Synthesis of Lobeglitazone intermediates seeking for continuous drug production in flow capillary microreactor

• Conditions for flow synthesis of Lobeglitazone intermediates have been investigated. • Temperature, time, concentrations, reactants, etc. of each batch step were optimized. • Synthesis in flow of the second and fourth Lobeglitazone intermediates was successful. • Kinetic and thermodynamic parameters of each synthesis step have been estimated. Continuous flow synthesis in microreactors has been integrated into chemical-pharmaceutical industry in recent years as an alternative to the batch process due to its advantages, especially process intensification, which can reduce the time for a new drug to be placed on the market on a large scale.
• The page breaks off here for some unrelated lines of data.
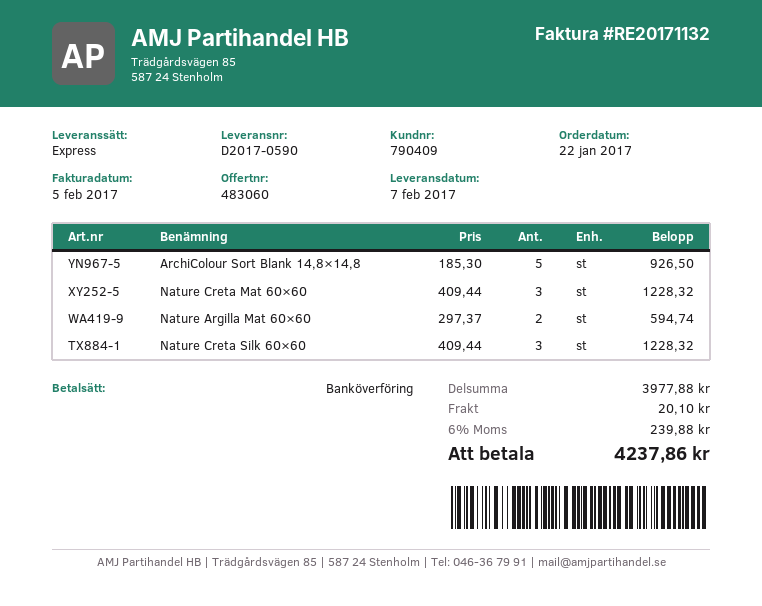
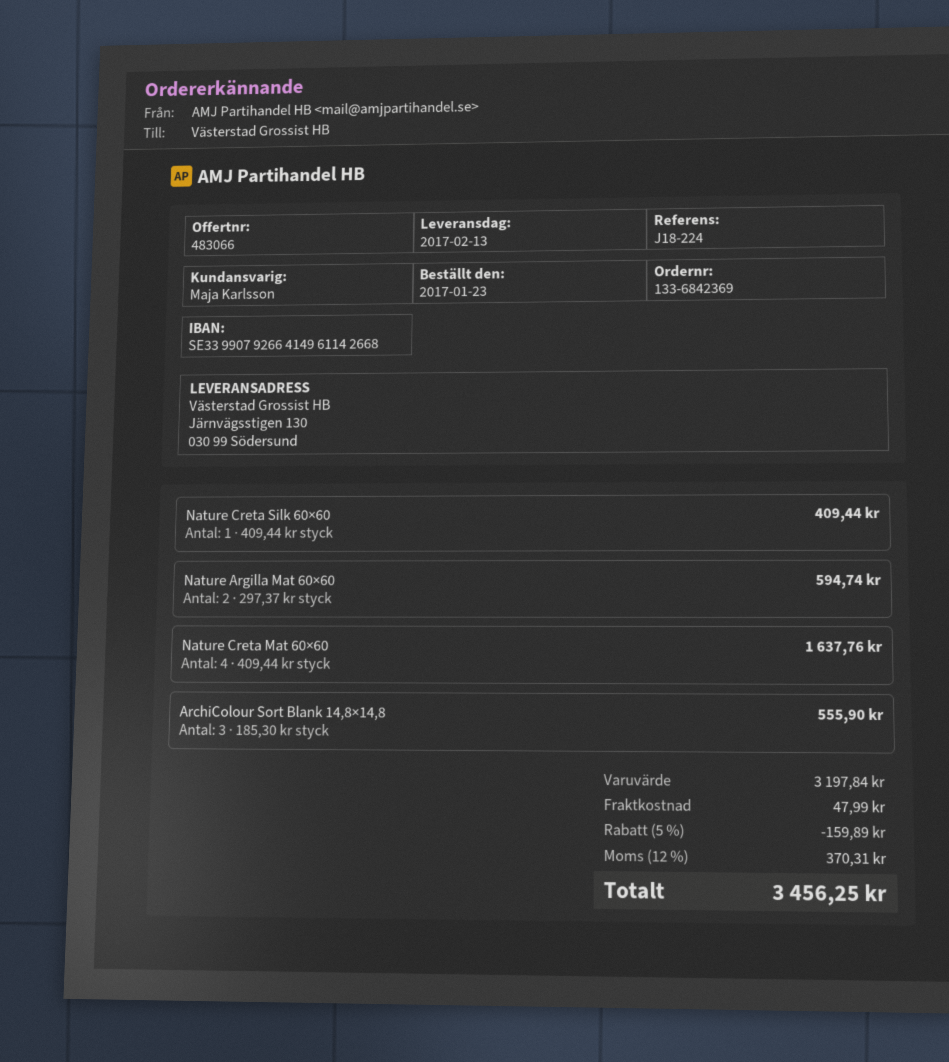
quote number: 483060 -> 483066
order date: 2017-01-22 -> 2017-01-23
delivery date: 2017-02-07 -> 2017-02-13
ArchiColour Sort Blank 14,8×14,8: 5 x 185.30 = 926.50 -> 3 x 185.30 = 555.90
Nature Creta Mat 60×60: 3 x 409.44 = 1228.32 -> 4 x 409.44 = 1637.76
Nature Creta Silk 60×60: 3 x 409.44 = 1228.32 -> 1 x 409.44 = 409.44
subtotal: 3977.88 -> 3197.84
discount: none -> 5% = 159.89
shipping: 20.10 -> 47.99
tax: 6% = 239.88 -> 12% = 370.31
total: 4237.86 -> 3456.25

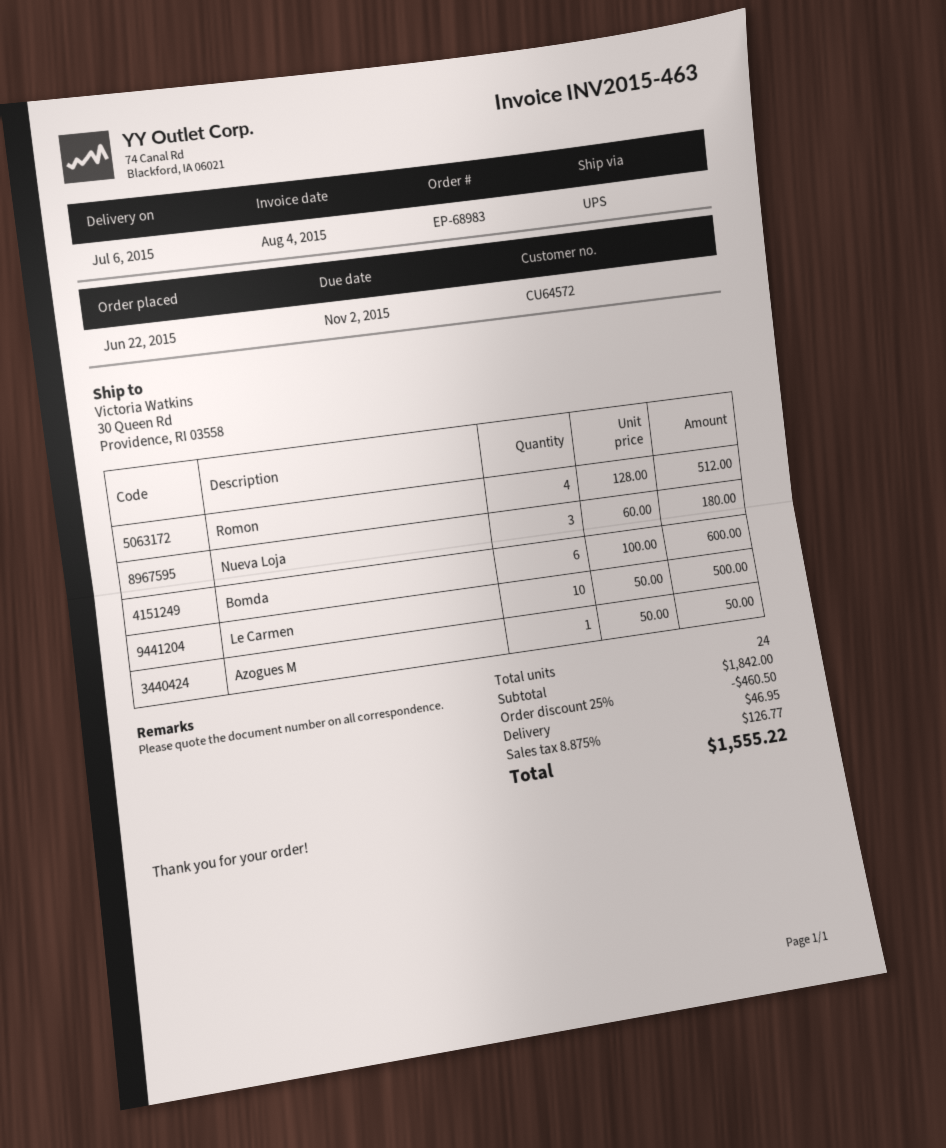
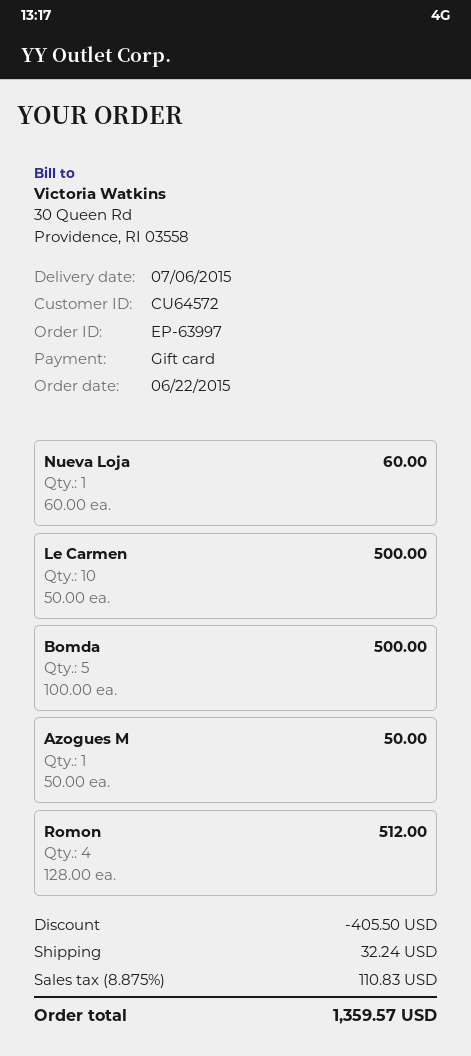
order number: EP-68983 -> EP-63997
Nueva Loja: 3 x 60.00 = 180.00 -> 1 x 60.00 = 60.00
Bomda: 6 x 100.00 = 600.00 -> 5 x 100.00 = 500.00
discount: 460.50 -> 405.50
shipping: 46.95 -> 32.24
tax: 8.875% = 126.77 -> 8.875% = 110.83
total: 1555.22 -> 1359.57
This work aimed to transpose the synthesis of Lobeglitazone, a drug employed in the treatment of diabetes mellitus type 2, from batch to flow process in a microreactor as well as to determine the reaction kinetics of each step. The synthesis was carried out in five-steps, being synthesized intermediates 4-chloro-6-(4-methoxyphenoxy)pyrimidine ( I1 ), 2-{[6-(4-methoxyphenoxy)pyrimidin-4-yl]methylamino}ethanol ( I2 ), 4-(2-{[6-(4-methoxyphenoxy)pyrimidin-4-yl]methylamino}ethoxy)benzaldehyde ( I3 ), 5-[4-(2-{[6-(4-methoxyphenoxy)pyrimidin-4-yl]methylamino}ethoxy)benzylidene]thiazolidine-2,4-dione ( I4 ) and Lobeglitazone. Intermediates I1 and I4 were synthesized in flow, while I4 was synthesized either in a continuous flow multistep synthesis or in a one-pot batch process. The flow syntheses of I1 , I2 and I4 showed 28.0 %, 61.8 % and 32.0 % yields at 25, 160 and 120 °C, respectively, while the yield of I3 in batch process was 73.3 % at 60 °C. In one-pot batch process and continuous flow multistep synthesis, I2 was obtained with 13 and 16 % yields, respectively. These preliminary results constitute a starting point for the synthesis of this drug in flow on an industrial scale, with the aim of improving reaction performance using this new technology.